Pour la période 2006 à 2008, les valeurs du Macro-Neutral P/E évoluent entre 16 et 20 :



Le marché peut être attractif à un moment donné, puis le contexte économique peut se dégrader, rendant les actions sur-évaluées sans avoir vu leur prix augmenter entre-temps.

Entrer sur le marché lorsque celui-ci est sous-évalué n'est pas une condition suffisante pour générer de la performance, notamment à court terme.


Néanmoins, ne pas s'intéresser à la valeur est une condition suffisante pour ne pas gagner d'argent sur le long terme.



#4 Une amélioration significative de la gestion des risques


Le Macro-Neutral P/E Ratio permet d'évaluer le marché et participe donc à définir le régime de marché dans lequel on opère.

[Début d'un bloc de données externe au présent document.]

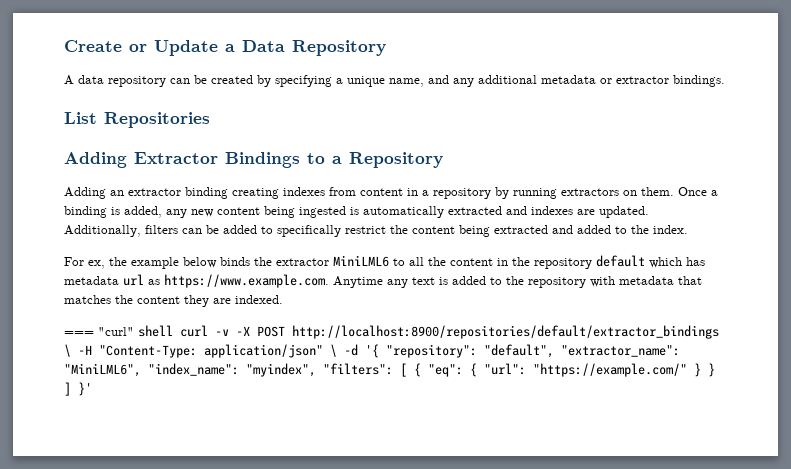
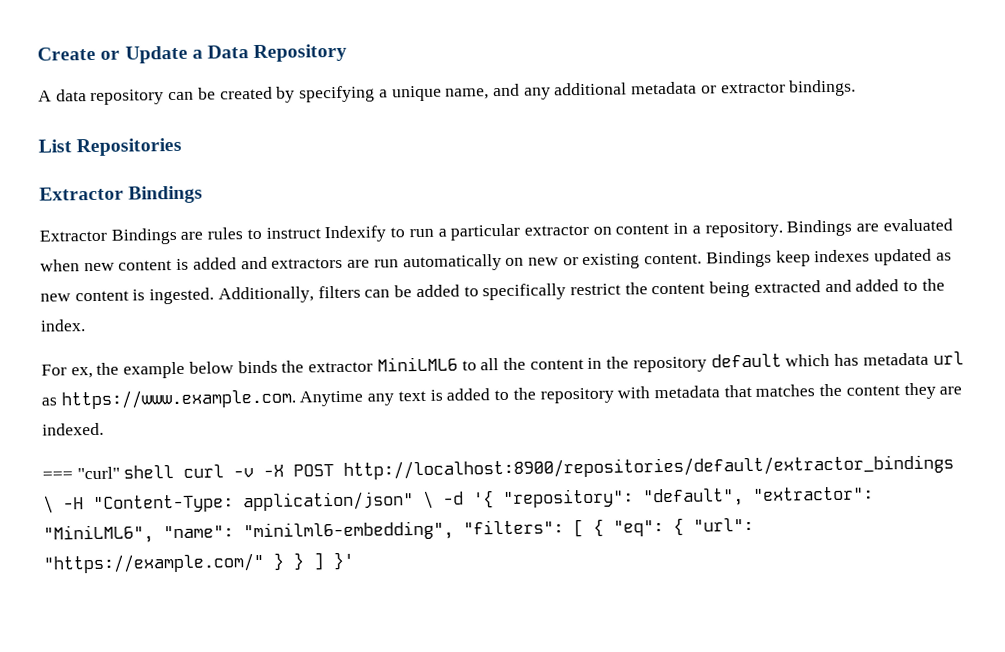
  List Repositories
- Adding Extractor Bindings to a Repository
- Adding an extractor binding creating indexes from content in a repository by running extractors on them. Once a binding is added, any new content being ingested is automatically extracted and indexes are updated.
+ Extractor Bindings
+ Extractor Bindings are rules to instruct Indexify to run a particular extractor on content in a repository. Bindings are evaluated when new content is added and extractors are run automatically on new or existing content. Bindings keep indexes updated as new content is ingested.
- === "curl" shell curl -v -X POST http://localhost:8900/repositories/default/extractor_bindings \ -H "Content-Type: application/json" \ -d '{ "repository": "default", "extractor_name": "MiniLML6", "index_name": "myindex", "filters": [ { "eq": { "url": "https://example.com/" } } ] }'
+ === "curl" shell curl -v -X POST http://localhost:8900/repositories/default/extractor_bindings \ -H "Content-Type: application/json" \ -d '{ "repository": "default", "extractor": "MiniLML6", "name": "minilml6-embedding", "filters": [ { "eq": { "url": "https://example.com/" } } ] }'

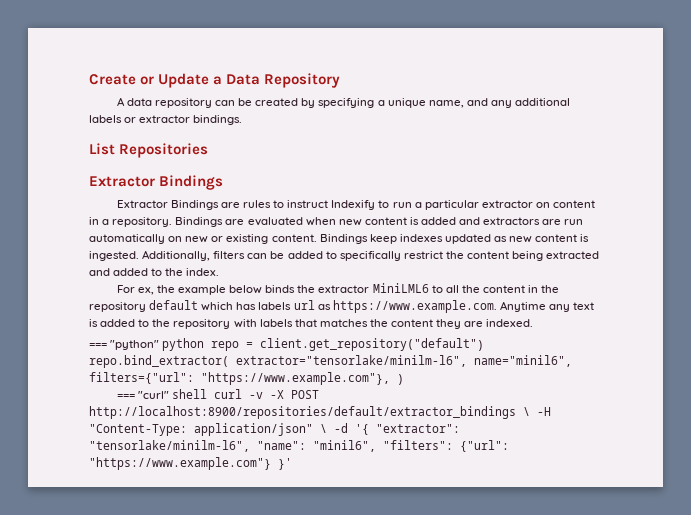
- A data repository can be created by specifying a unique name, and any additional metadata or extractor bindings.
+ A data repository can be created by specifying a unique name, and any additional labels or extractor bindings.
- For ex, the example below binds the extractor MiniLML6 to all the content in the repository default which has metadata url as https://www.example.com. Anytime any text is added to the repository with metadata that matches the content they are indexed.
+ For ex, the example below binds the extractor MiniLML6 to all the content in the repository default which has labels url as https://www.example.com. Anytime any text is added to the repository with labels that matches the content they are indexed.
+ === "python" python repo = client.get_repository("default") repo.bind_extractor( extractor="tensorlake/minilm-l6", name="minil6", filters={"url": "https://www.example.com"}, )
- === "curl" shell curl -v -X POST http://localhost:8900/repositories/default/extractor_bindings \ -H "Content-Type: application/json" \ -d '{ "repository": "default", "extractor": "MiniLML6", "name": "minilml6-embedding", "filters": [ { "eq": { "url": "https://example.com/" } } ] }'
+ === "curl" shell curl -v -X POST http://localhost:8900/repositories/default/extractor_bindings \ -H "Content-Type: application/json" \ -d '{ "extractor": "tensorlake/minilm-l6", "name": "minil6", "filters": {"url": "https://www.example.com"} }'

Le Macro-Neutral P/E Ratio permet d'investir avec une évaluation précise de la marge de sécurité.

Sans cela, il est impossible d'estimer le risque de baisse, de drawdown. Un drawdown est la baisse par rapport à un plus haut atteint.


Pourtant, lorsque nous dépassons notre tolérance à la baisse (douleur financière), nous prenons des décisions irrationnelles entraînant des ventes désordonnées et des pertes importantes.


Connaître les conditions de marché permet de contrôler la prise de risque.